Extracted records

_ _ _ _ _ _ _

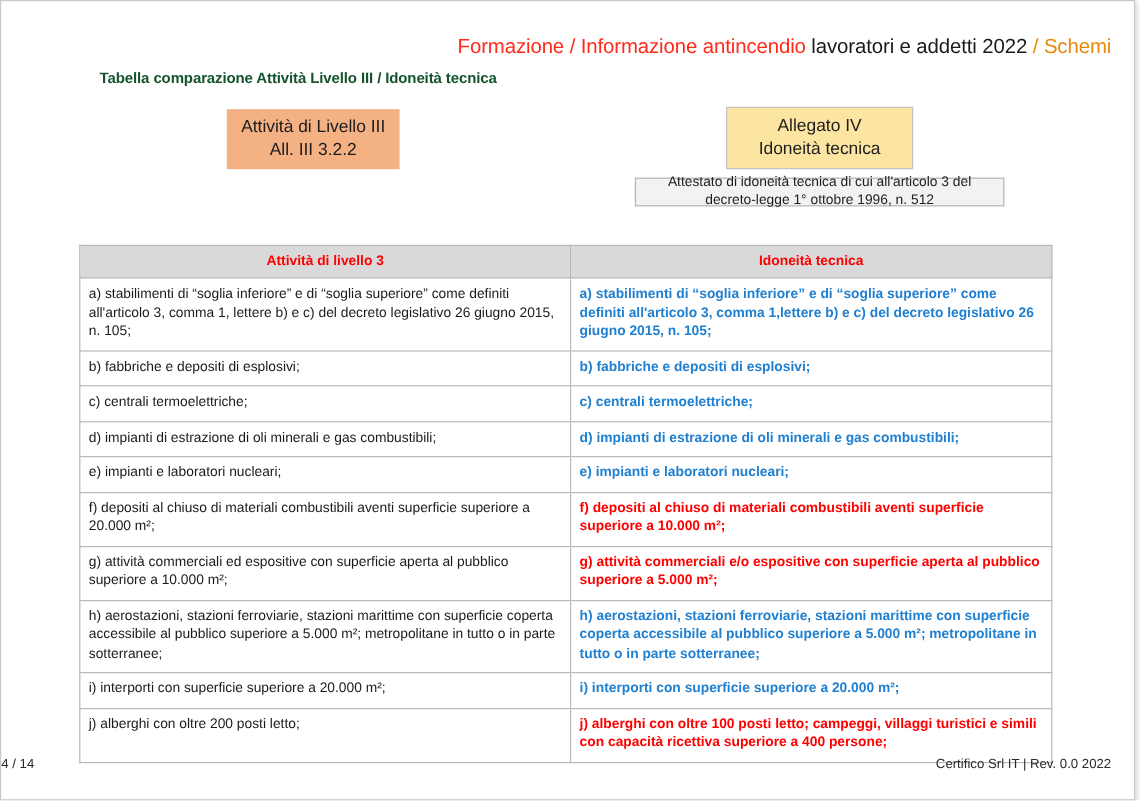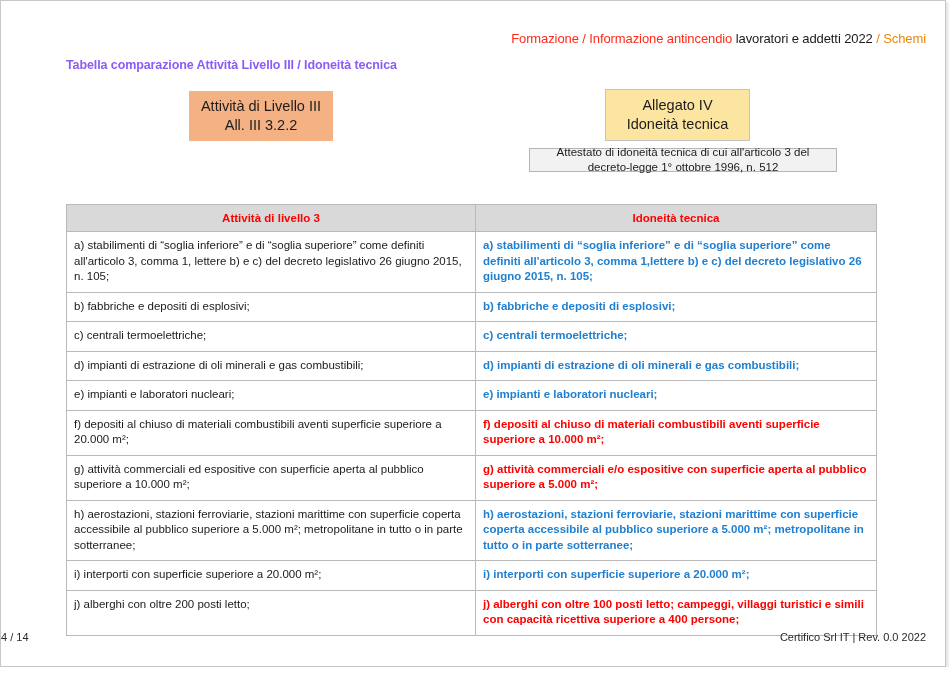"Formazione / Informazione antincendio" .breadcrumb { font-size: 13px -> 17px }
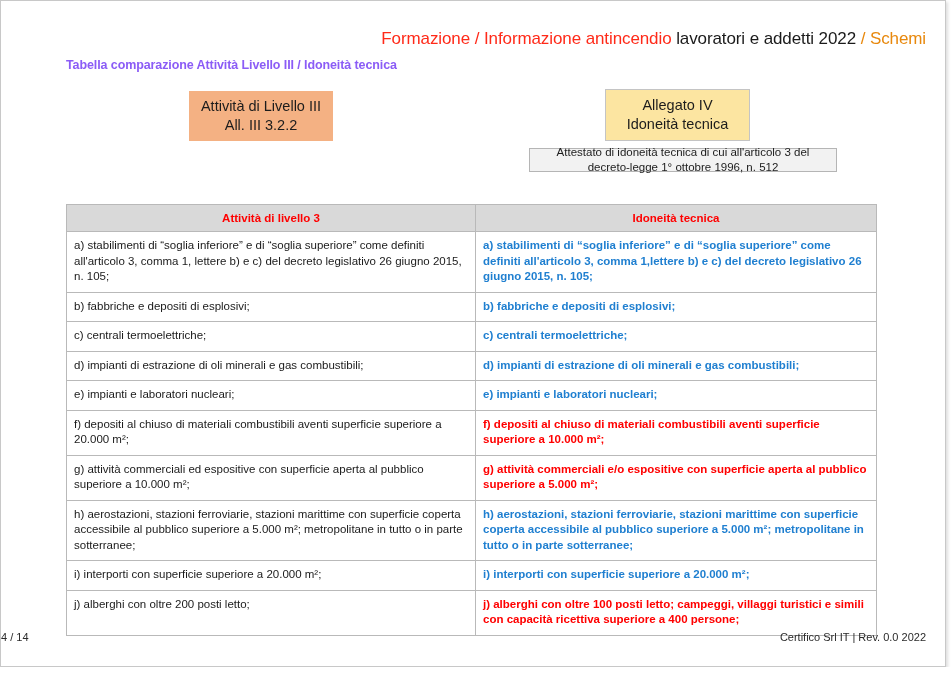"Tabella comparazione Attività Livello" .doc-title { color: #8b5cf6 -> #14532d; left: 65px -> 82px }
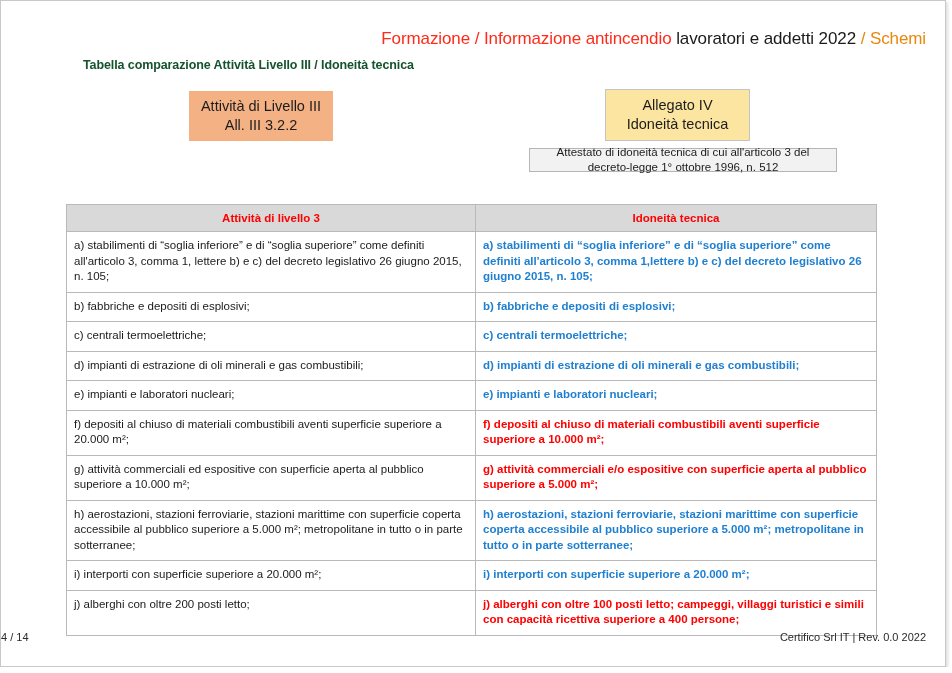"Allegato IV" .box-right { width: 145px -> 156px }
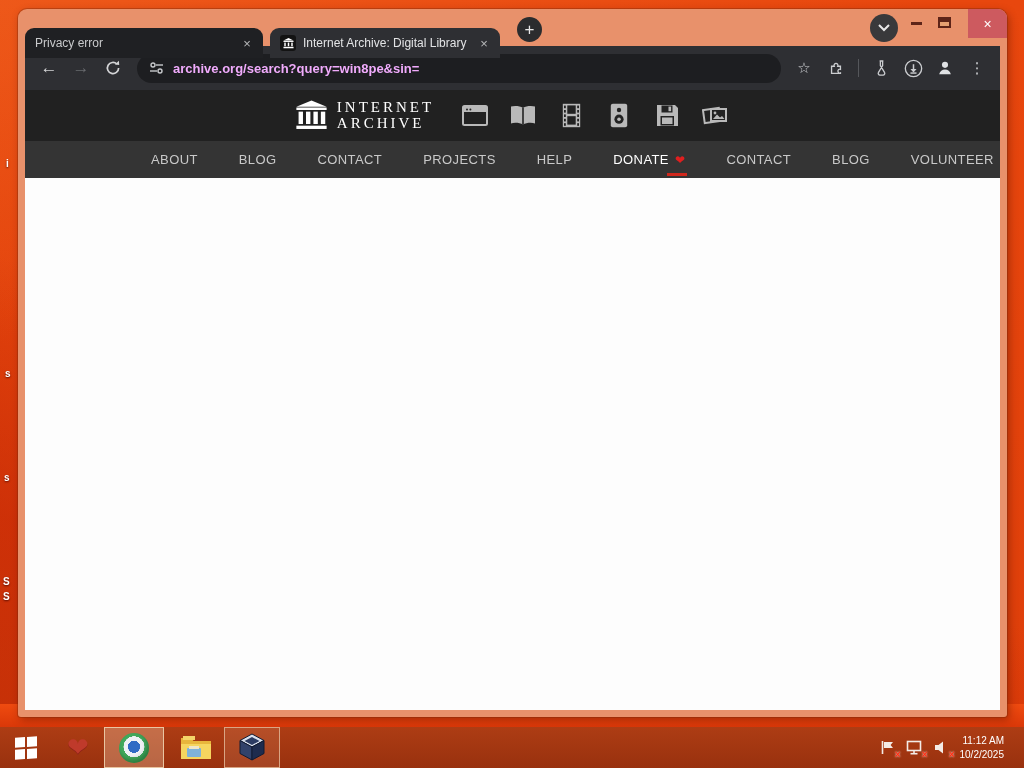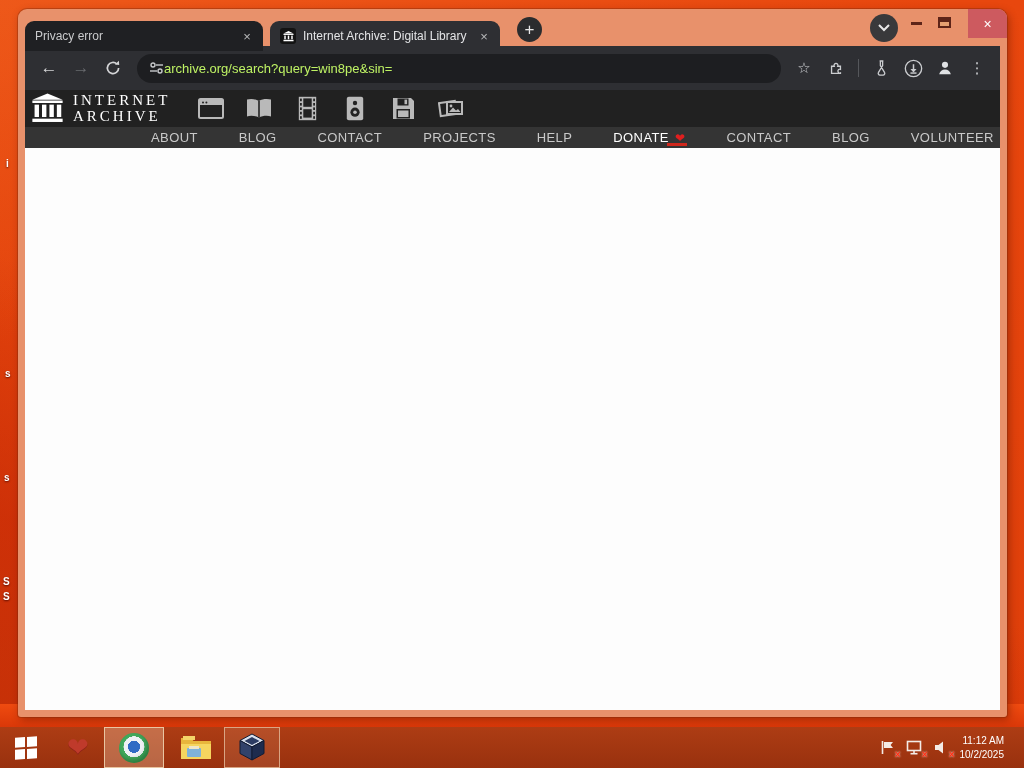"Privacy error" .tab { top: 12px -> 19px }
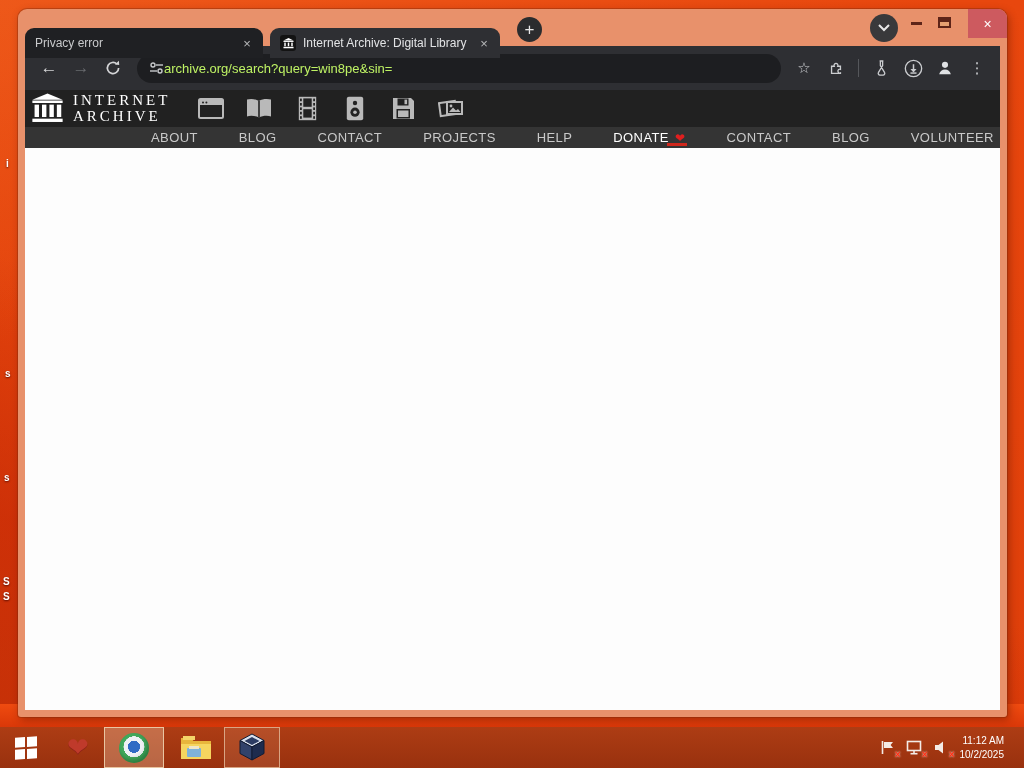"archive.org/search?query=win8pe&sin=" .omni-url { color: #bef264 -> #f0abfc; font-weight: none -> bold; margin-left: none -> 9px }
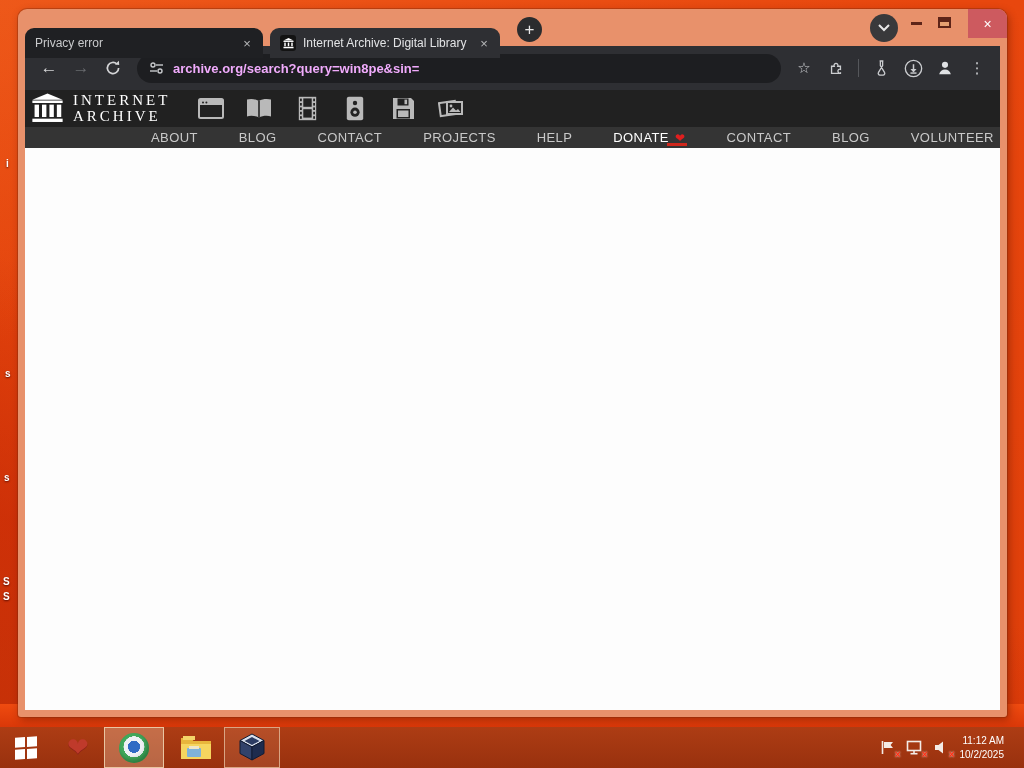"INTERNET" .ia-header { height: 37px -> 51px; justify-content: none -> center }
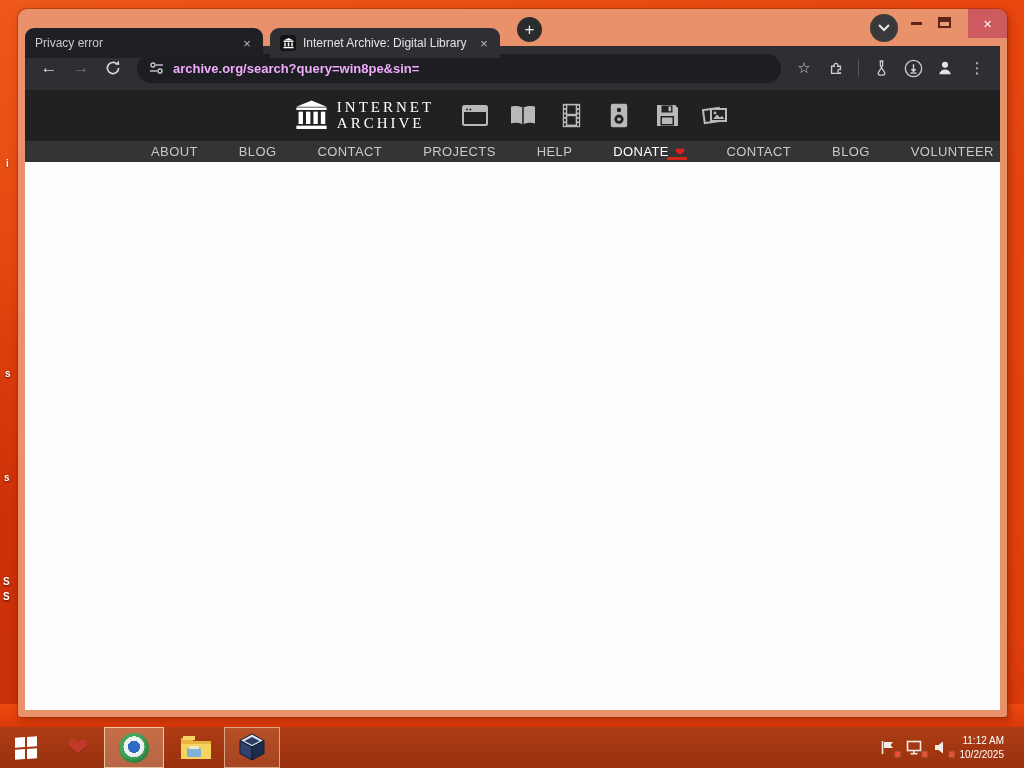"ABOUT" .ia-nav { height: 21px -> 37px }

_ _ _ _ _ _ _

The copy should start at the line that contains "top: 12px ->", end at the last line of the entries above, and match each line exactly, with pictures dropped.

"Privacy error" .tab { top: 12px -> 19px }
"archive.org/search?query=win8pe&sin=" .omni-url { color: #bef264 -> #f0abfc; font-weight: none -> bold; margin-left: none -> 9px }
"INTERNET" .ia-header { height: 37px -> 51px; justify-content: none -> center }
"ABOUT" .ia-nav { height: 21px -> 37px }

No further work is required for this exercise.